I'm want to get a good mid size chainsaw for firewood and possibly for a small chainsaw sawmill. I was thinking somewhere around 18-20". What saws would you guys recommend? A buddy of mine has a big 32" Husky that works great but it's heavier than I want.


----------



## Logger (Nov 26, 2009)

If your planning on milling you will need power and that means big and heavy.


----------



## fromtheforty (Jan 15, 2011)

I've never owned a Husky so I can't help you there. I have a couple of Stihl's (046 Mag, 036 Pro, 018c) and one Echo CS-600P. I actually prefer my Echo over the Stihls. Its a better starter and has plenty of power. The Echo costs less money as well. My father has some newer Stihls than mine and they don't appear to be as well made as they used to be. I never had any problems with my Stihl's that were not self inflicted but Dad has had some with the newer Stihl's.

Geoff


----------



## Stodg73 (Jul 10, 2012)

65BAJA said:


> I'm want to get a good mid size chainsaw for firewood and possibly for a small chainsaw sawmill. I was thinking somewhere around 18-20". What saws would you guys recommend? A buddy of mine has a big 32" Husky that works great but it's heavier tan I want.


You are asking 2 different questions for the type of saw that you want.

Get a midsized saw either Stihl, Husqvarna(Husky), or another make for cutting firewood.

For the Stihl, any from the 029, 290 to 044, 440 is midsized. 

For the Husqvarna, any in the 55 rancher to 345 area are able to pull up to 20" bars.

Another thind you need to look at is the availability of parts and service.

For milling, you need a bigger saw.

For the Stihl, any from the 044, 440 to the 088, 880 will work.

For the Husqvarna, any of the 371xp to the 3120xp will work.

These bigger, professional grade saws are meant to run 12 hours per day.
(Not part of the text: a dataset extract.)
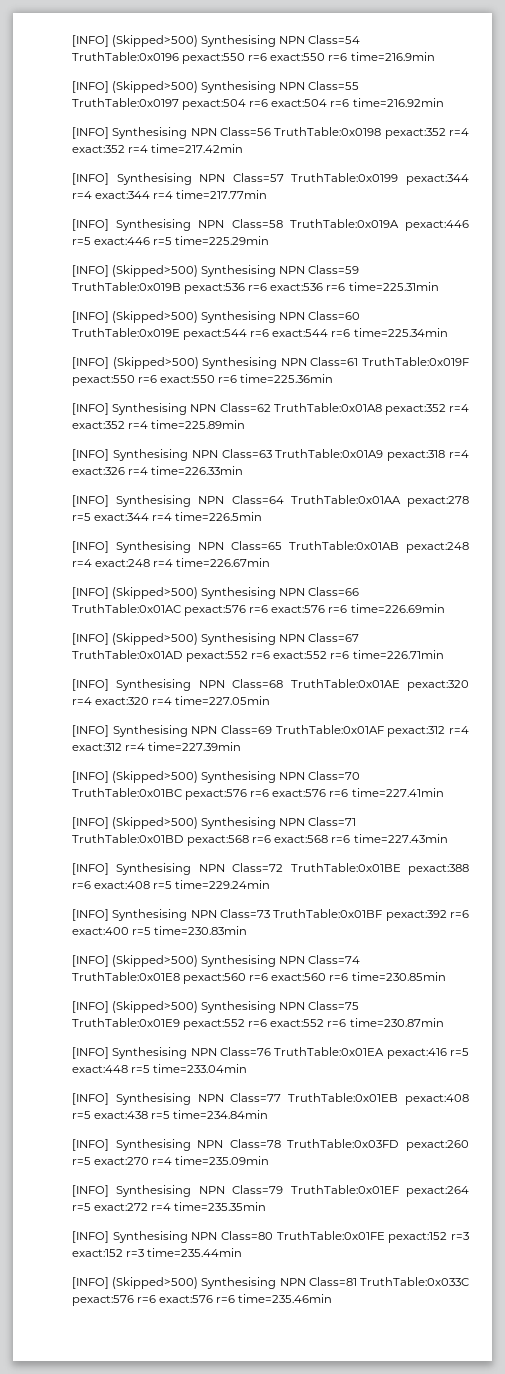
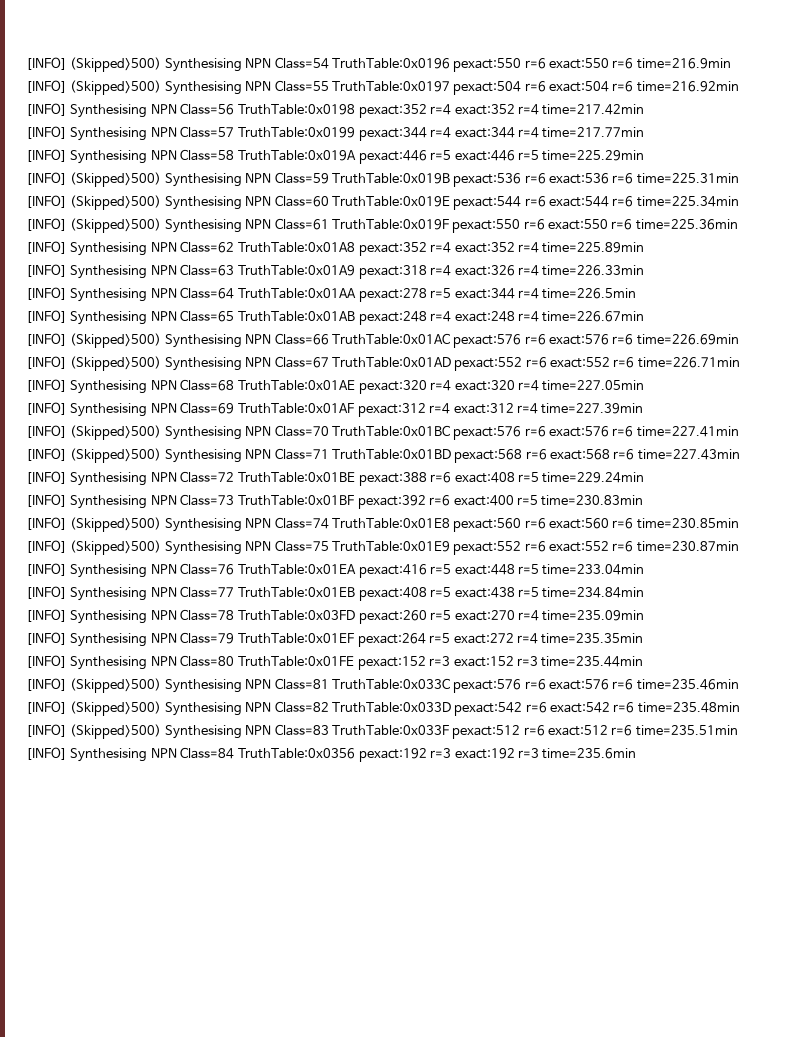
+ [INFO] (Skipped>500) Synthesising NPN Class=82 TruthTable:0x033D pexact:542 r=6 exact:542 r=6 time=235.48min
+ [INFO] (Skipped>500) Synthesising NPN Class=83 TruthTable:0x033F pexact:512 r=6 exact:512 r=6 time=235.51min
+ [INFO] Synthesising NPN Class=84 TruthTable:0x0356 pexact:192 r=3 exact:192 r=3 time=235.6min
They have better components and last lots longer, the downsides are they are heavier than what you are wanting.

I run Husqvarna 371xp. 372xp, and a 575xp, these all can run 40" bars with ripping chains for milling, yet I also cut firewood with them. These are professional grade saws ane weigh about 12-17 lbs without a bar and chain. I also use a 345 for cutting limbs off as it is lighter and easier to swing around.

Hope this helps.


----------



## qbilder (Dec 19, 2010)

I bought my old man a 290, the new version of the 029. He's in his mid 60's and heats with wood. Until this fall he was using an 025 but it died, hence the new 290. He loves it. For an older fellow the saw has good power in a lightweight package, so it cuts anything he wants for firewood but doesn't wear him out doing it. According to the dealer, that is the most popular saw he sells because of it's power to weight ratio. Still comfortable to use, and strong enough for any normal personal use.


----------